Dubbed “a living legend” of statistics, Rao brought nine decades worth of knowledge to UB in 2010, when he was named a research professor in the Department of Biostatistics, School of Public Health and Health Professions.
“Dr. Rao’s pioneering scholarship has transformed not only the theory and methods of statistics but has wide-ranging practical applications in areas ranging from risk analysis and weather prediction to medical diagnosis and genetics,” says President Satish K. Tripathi, who himself holds two master’s degrees in the discipline.
“He is a towering figure among statisticians, so it is only fitting that his genius be recognized with the most prestigious honor one can receive in the field. All of us at UB are delighted to see him receive this richly deserved recognition for contributions that have indelibly impacted statistical science over more than seven decades,” Tripathi adds.
On the occasion of Rao’s 100th birthday in 2020, the journal Proceedings – Mathematical Sciences, produced by the Indian Academy of Sciences, published an article titled “CR Rao: A living legend.” It was part of an entire special issue devoted to Rao to mark his milestone birthday. Numerous celebrations took place across the globe.

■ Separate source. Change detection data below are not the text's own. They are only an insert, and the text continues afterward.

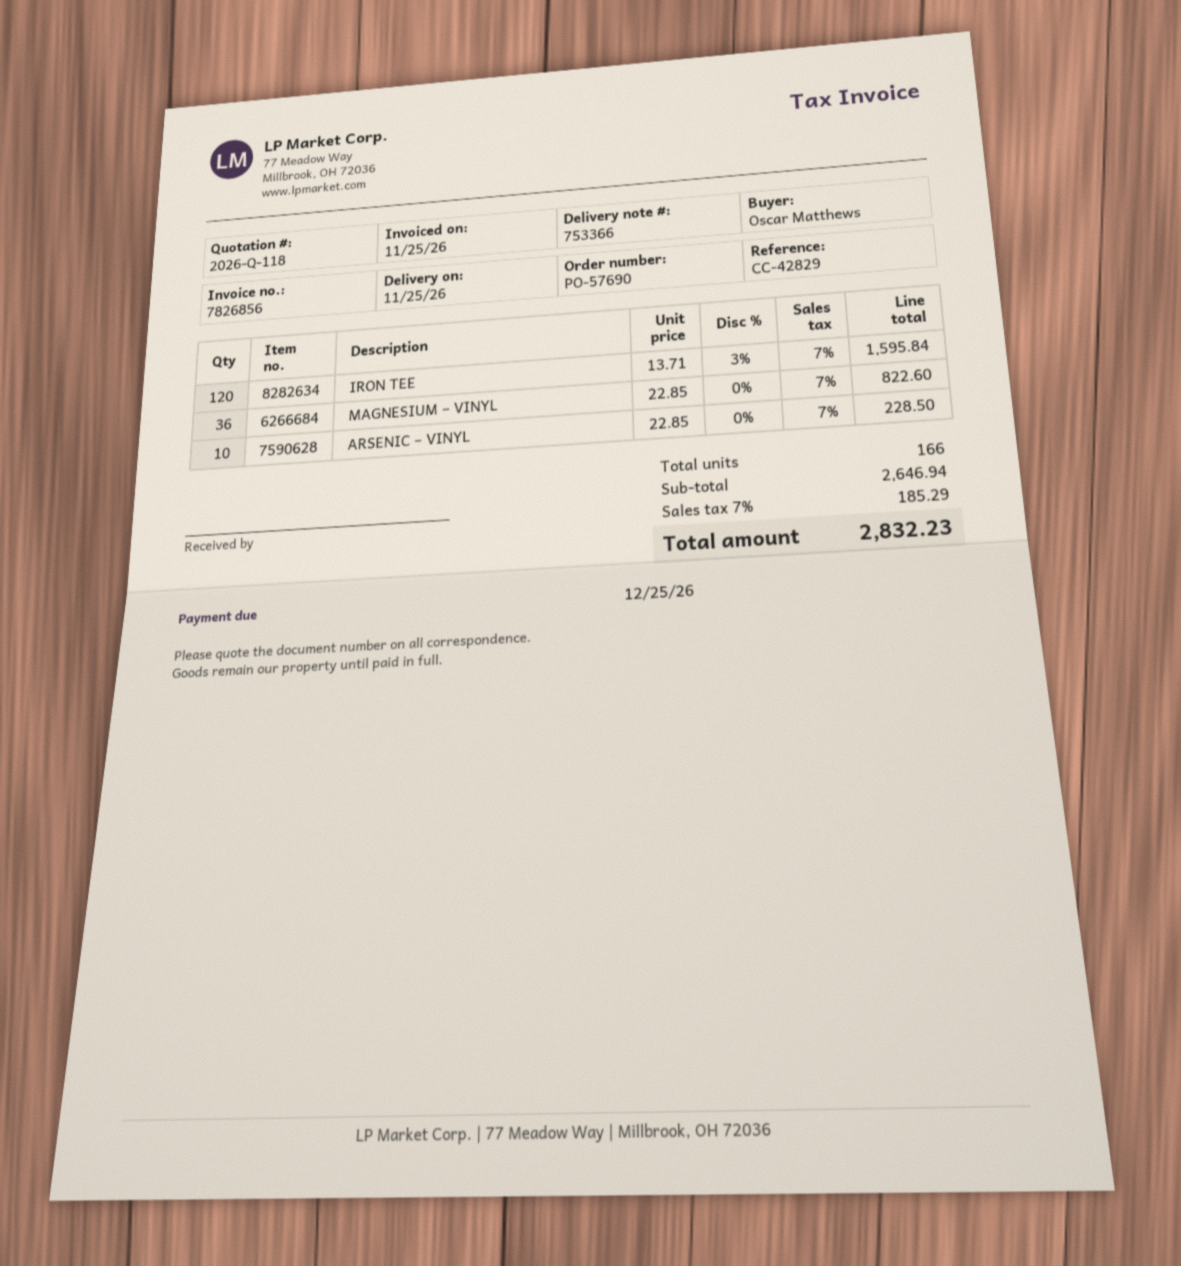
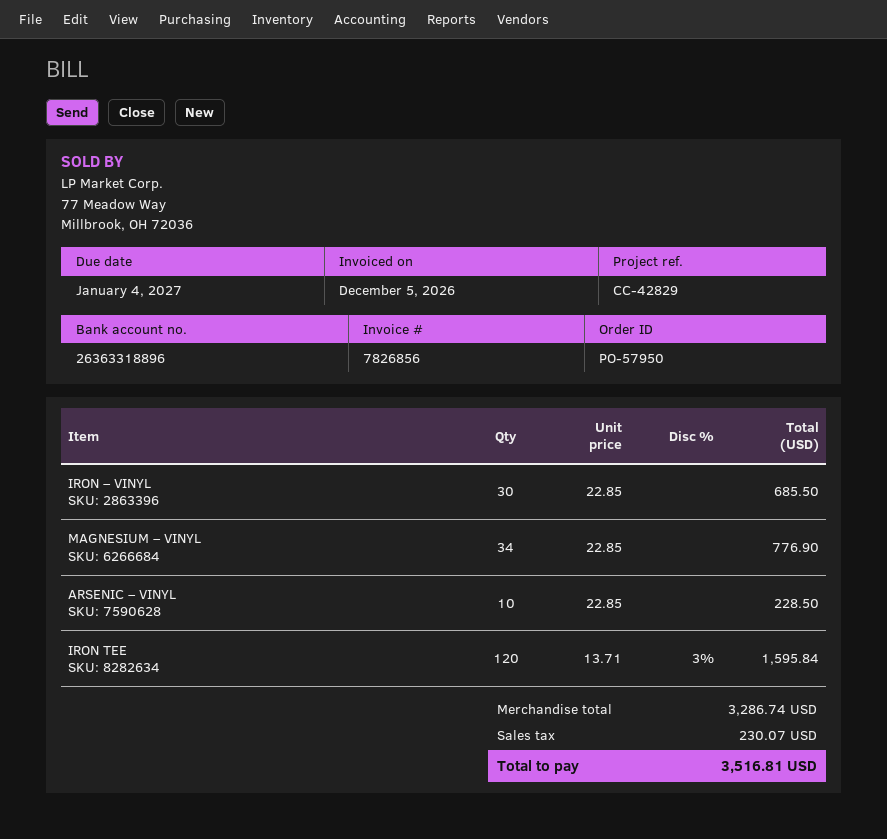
order number: PO-57690 -> PO-57950
invoice date: 2026-11-25 -> 2026-12-05
due date: 2026-12-25 -> 2027-01-04
MAGNESIUM – VINYL: 36 x 22.85 = 822.60 -> 34 x 22.85 = 776.90
IRON – VINYL: none -> 30 x 22.85 = 685.50
subtotal: 2646.94 -> 3286.74
tax: 185.29 -> 230.07
total: 2832.23 -> 3516.81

In announcing the award on April 1, the International Prize in Statistics noted that Rao’s “work more than 75 years ago continues to exert a profound influence on science.” It added: “In his remarkable 1945 paper published in the Bulletin of the Calcutta Mathematical Society, Calyampudi Radhakrishna (C.R.) Rao demonstrated three fundamental results that paved the way for the modern field of statistics and provided statistical tools heavily used in science today.”
The first result, known as the Cramer-Rao lower bound, provides a means for knowing when a method for estimating a quantity is as good as any method can be, the announcement notes. The second result, named the Rao-Blackwell Theorem, provides a means for transforming an estimate into an optimal one. Taken together, the two methods form the foundation on which much of statistics is built.
The insights from Rao’s third result pioneered a new interdisciplinary field called “information geometry,” which has recently been used in Higgs boson measurements at the Large Hadron Collider, as well as in recent research on radars and antennas, along with contributing significantly to advancements in artificial intelligence.
The International Prize in Statistics has been awarded every two years since 2017 and is stewarded and managed by a foundation comprising representatives of five major statistical organizations.
“In awarding this prize, we celebrate the monumental work by C.R. Rao that not only revolutionized statistical thinking in its time, but also continues to exert enormous influence on human understanding of science across a wide spectrum of disciplines,” says Guy Nason, chair of the International Prize in Statistics Foundation.
Rao will receive the award and its $80,000 prize this July at the biennial International Statistical Institute World Statistics Congress in Ottawa.